The term "animal cruelty" gets thrown around a lot, but an animal activist's definition of animal cruelty may be very different from that of a hunter, a vivisector or a farmer. There is also a legal definition of "animal cruelty" that varies by state in the U.S., to confuse things further.
Animal Cruelty - The Legal Definition
In the United States, there is no federal animal cruelty law. While some federal laws, like the Animal Welfare Act, the Marine Mammal Protection Act or the Endangered Species Act restrict when or how certain animals in certain situations may be harmed or killed, these federal laws do not cover the more typical case, such as the person who intentionally kills the neighbor's dog.
Every state has an animal cruelty statute, and some offer stronger protections than others. Hence, the legal definition of "animal cruelty" will vary according to which state you are in, and some have very large exemptions. For example, most states have exemptions for wildlife, animals in laboratories, and common agricultural practices, such as debeaking or castration. Some states exempt rodeos, zoos, circuses and pest control.
Some states may have separate laws banning practices like cock fighting, dog fighting or horse slaughter.
If someone is found guilty of animal cruelty, penalties also vary by state. Most states provide for the seizure of the animal victims and reimbursement for expenses for the animals' care. Some allow counseling or community service as part of the sentencing, and twenty-three states have felony penalties - over a year in prison - for animal cruelty.
For more information, the Animal Legal and Historic Center provides an excellent, detailed overview of animal cruelty statutes in the U.S. To find your state's animal cruelty statute, go to the Center's site and choose your state from the drop-down menu on the left.
Animal Cruelty - The Common Understanding
Animal cruelty cases make headlines around the country every day, whether it's the person who kills the neighbor's cat, the hoarder of sick and dying animals, or the family whose freezing, starving dog is tied up outside in the middle of winter.
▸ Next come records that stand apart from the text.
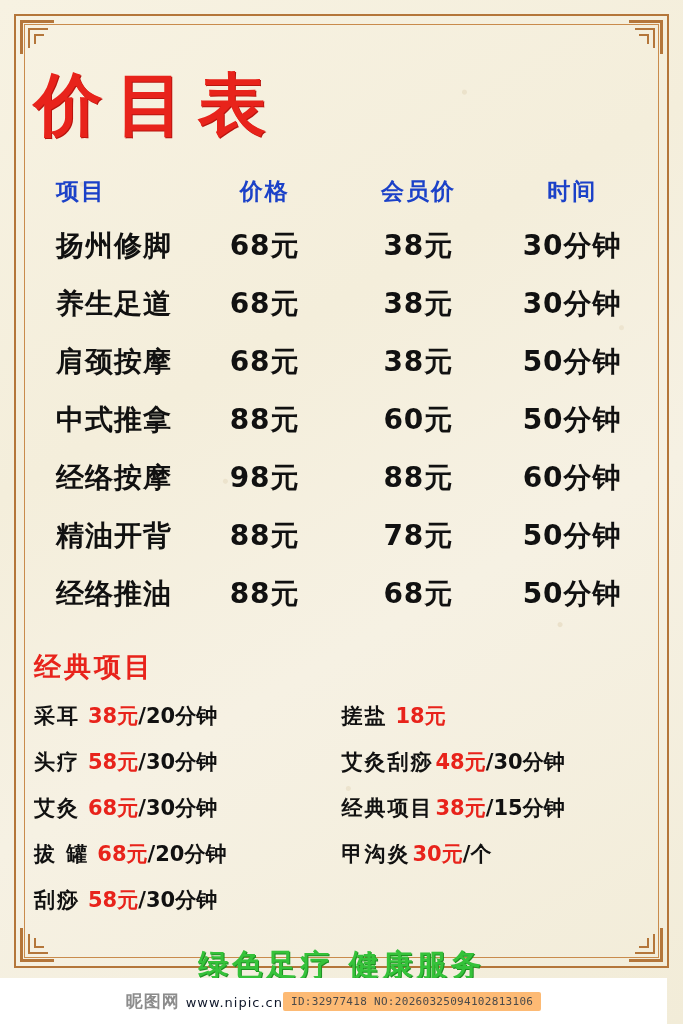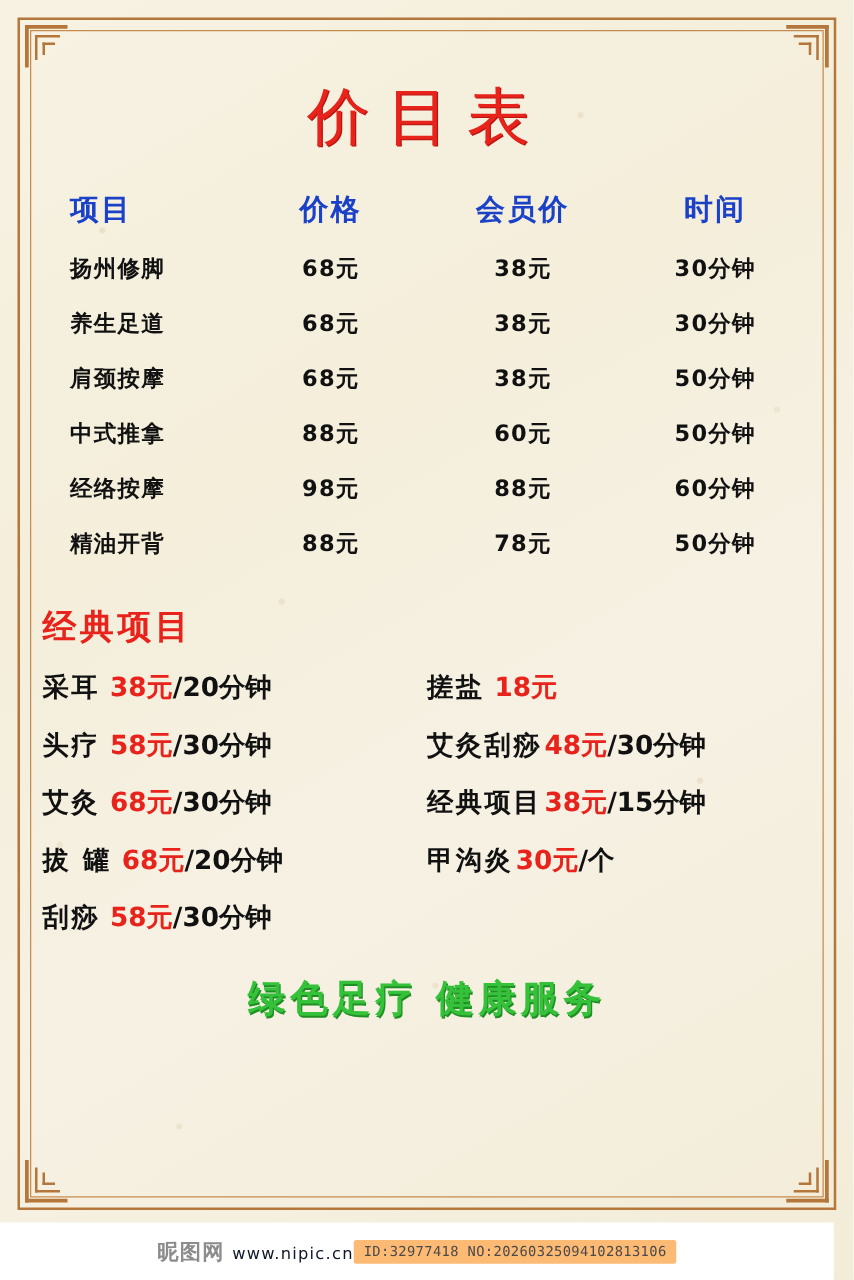"价目表" .title { font-size: 50px -> 68px; font-weight: normal -> bold; text-align: center -> none }
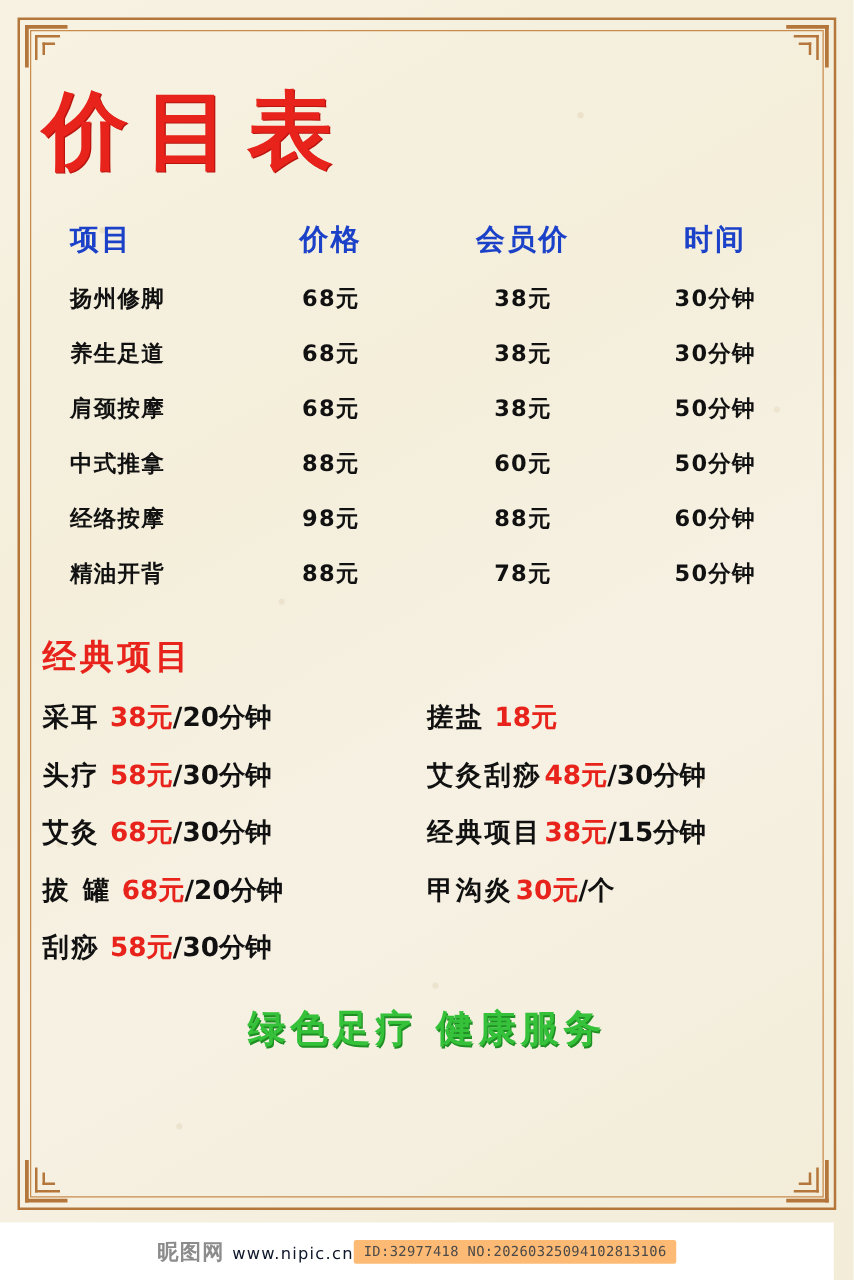"扬州修脚" table.price td { font-size: 18px -> 28px }
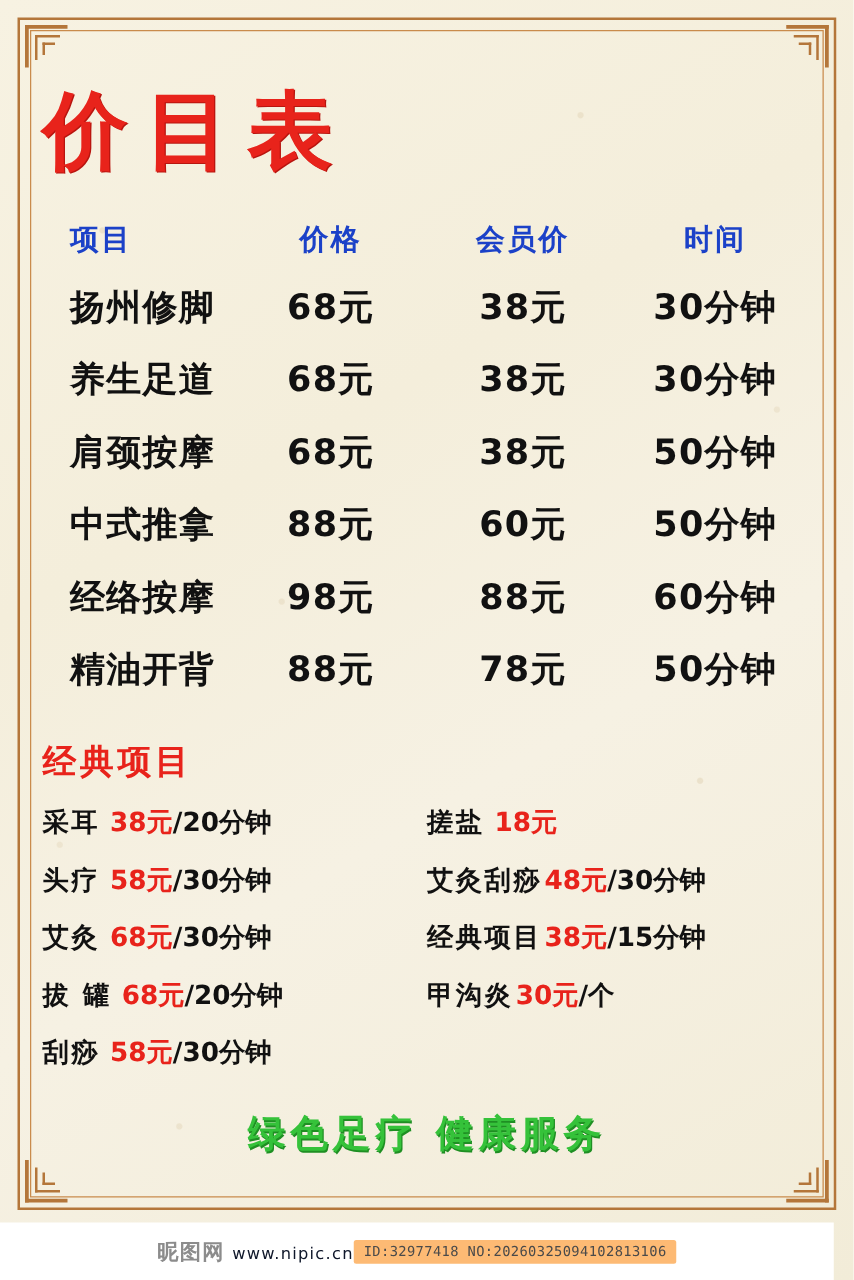"经络推油" tr { html: none -> <tr> <td>经络推油</td> <td>88元</td> <td>68元</td> <td>50分钟</td> </tr> }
These acts would likely constitute animal cruelty under any state's animal cruelty statute, and would also fit with the public's common understanding of the term.
However, when it comes to animals other than cats and dogs, peoples' concept of the term "animal cruelty" varies greatly. Most animal activists would say that traditional agricultural practices such as debeaking, tail docking, castration and confinement on factory farms are animal cruelty. Most people would probably agree, as evidenced by the passage of Prop 2 in California, but factory farmers and most states' animal cruelty laws would disagree.
While some might base their definition of "animal cruelty" on how much the animal suffers or feels pain during death, the amount of suffering is not relevant for animal rights activists because the animals are deprived of their right to live and exist free of human use and abuse.
Some may also base their definition on which type of animal is involved or how intelligent they perceive that animal to be. The slaughter of dogs, horses or whales for meat may be the epitome of animal cruelty to some, while the killing of cows, pigs and chickens is acceptable to those same individuals.
Similarly, to some, the killing of animals for fur or cosmetics testing may constitute unacceptable animal cruelty while the killing of animals for food is acceptable.
Among the general public, the more culturally beloved the animal is and the more unusual the harm is, the more likely they are to be outraged and label the harm to that animal as "animal cruelty." To animal activists, a much wider range of harms is called "animal cruelty." Animal rights activists would argue that cruelty is cruelty, regardless of how common or legal the harm is.